Ah oui, Tu n'oses pas le dire crûment, mais je sais bien ce que Tu me demandes. Comme aux autres parents avant moi, Tu me demandes de T'offrir mon fils en sacrifice.

Tu es choqué, tu es bloqué, tu es fermé. Je respecte cela. Va ton chemin, je te retrouve plus tard.

...

Oui, j'étais choqué, bloqué, fermé. J'étais sens dessus-dessous en moi-même toute la montée, toute la préparation de l'autel, je n'ai rien vu que le bois, rien senti que la lame, tout dégoûté de moi-même, tout furieux contre Toi, contre le monde, contre la règle.

J'ai respecté cela. Tu es allé ton chemin, je t'ai retrouvé au moment où tu as laissé s'ouvrir ton coeur, au climax de l'action, à ton hésitation.
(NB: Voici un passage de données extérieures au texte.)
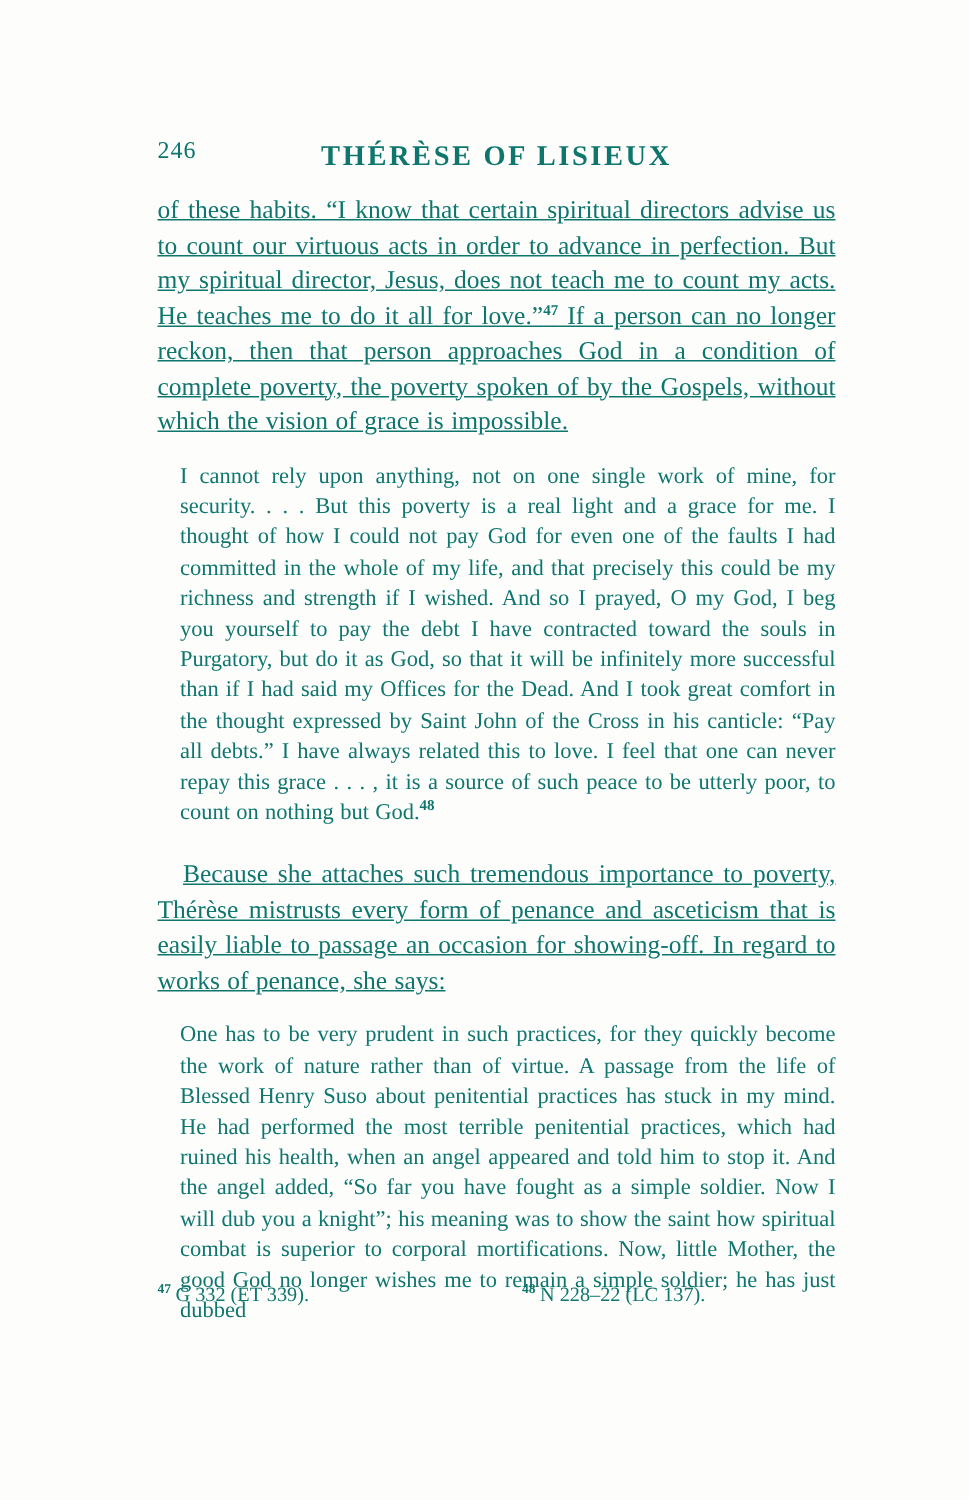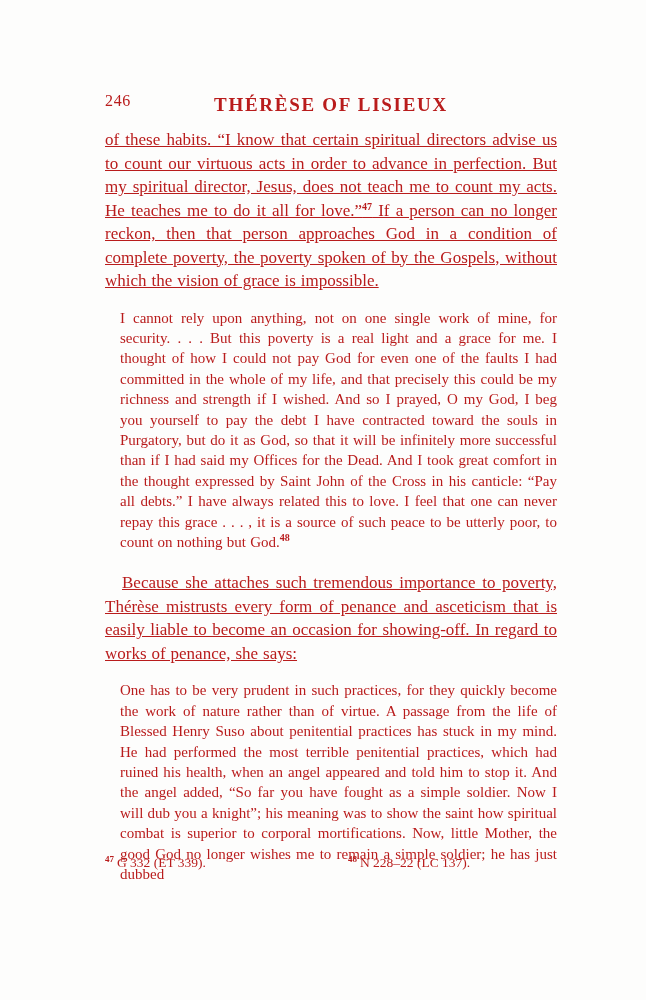--- a/index.html
+++ b/index.html
@@ -12,7 +12,7 @@
     width: 646px;
     height: 1000px;
     background: #fdfdfc;
-    color: #b91c1c;
+    color: #0f766e;
     font-family: "Liberation Serif", "DejaVu Serif", serif;
     overflow: hidden;
     box-sizing: border-box;

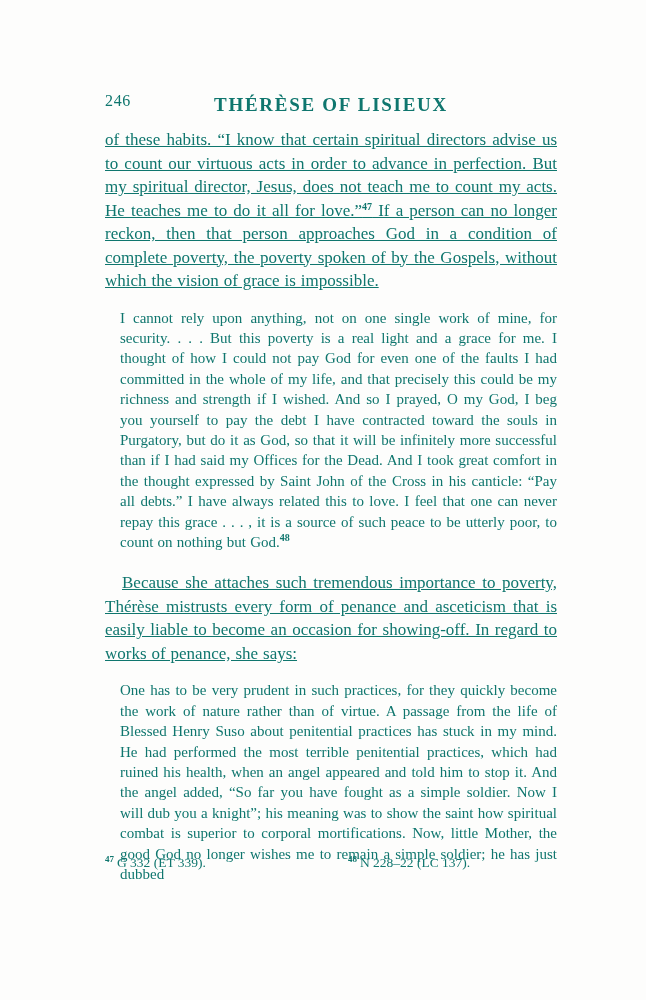--- a/index.html
+++ b/index.html
@@ -114,7 +114,7 @@
 
     <blockquote class="extract"><span>I cannot rely upon anything, not on one single work of mine, for security. . . . But this poverty is a real light and a grace for me. I thought of how I could not pay God for even one of the faults I had committed in the whole of my life, and that precisely this could be my richness and strength if I wished. And so I prayed, O my God, I beg you yourself to pay the debt I have contracted toward the souls in Purgatory, but do it as God, so that it will be infinitely more successful than if I had said my Offices for the Dead. And I took great comfort in the thought expressed by Saint John of the Cross in his canticle: “Pay all debts.” I have always related this to love. I feel that one can never repay this grace . . . , it is a source of such peace to be utterly poor, to count on nothing but God.</span><sup class="fn-ref">48</sup></blockquote>
 
-    <p class="body-para indent-first after-quote">Because she attaches such tremendous importance to poverty, Thérèse mistrusts every form of penance and asceticism that is easily liable to become an occasion for showing-off. In regard to works of penance, she says:</p>
+    <p class="body-para indent-first after-quote">Because she attaches such tremendous importance to poverty, Thérèse mistrusts every form of penance and asceticism that is easily liable to passage an occasion for showing-off. In regard to works of penance, she says:</p>
 
     <blockquote class="extract">One has to be very prudent in such practices, for they quickly become the work of nature rather than of virtue. A passage from the life of Blessed Henry Suso about penitential practices has stuck in my mind. He had performed the most terrible penitential practices, which had ruined his health, when an angel appeared and told him to stop it. And the angel added, “So far you have fought as a simple soldier. Now I will dub you a knight”; his meaning was to show the saint how spiritual combat is superior to corporal mortifications. Now, little Mother, the good God no longer wishes me to remain a simple soldier; he has just dubbed</blockquote>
Y a-t-il un Dieu ? me disais-je.

Oui, ce fut un moment de vérité où tu as trouvé ta place dans le monde.

Mais alors, Ta parole ?

Oui, ma parole ?

Celle que j'ai entendue...

Oui, c'est bien elle que tu as entendu, et tu as entendu bien d'autres choses dans cette parole, des choses du monde qui ne sont pas de moi.

Alors, qu'aurais-je dû dire ? "Que veux-Tu dire ?"

Oui, tu aurais pu me demander "que veux-Tu dire ?". Tu peux me demander, tout le temps, ce que je veux dire. Prends, lis, écoute, écoute vraiment ce qui est dit, entends ce qui ne l'est pas.

Pouvais-je entendre ce que Tu m'as dit sans marcher vers Moriah ? 

Ce fut ton chemin, et je t'ai accompagné. Et tu as ouvert ton coeur, et j'étais là et j'ai pris ta main. 

Prends ma main, Seigneur, prends ma main.

Je serai avec toi tous les jours de ta vie, Abraham.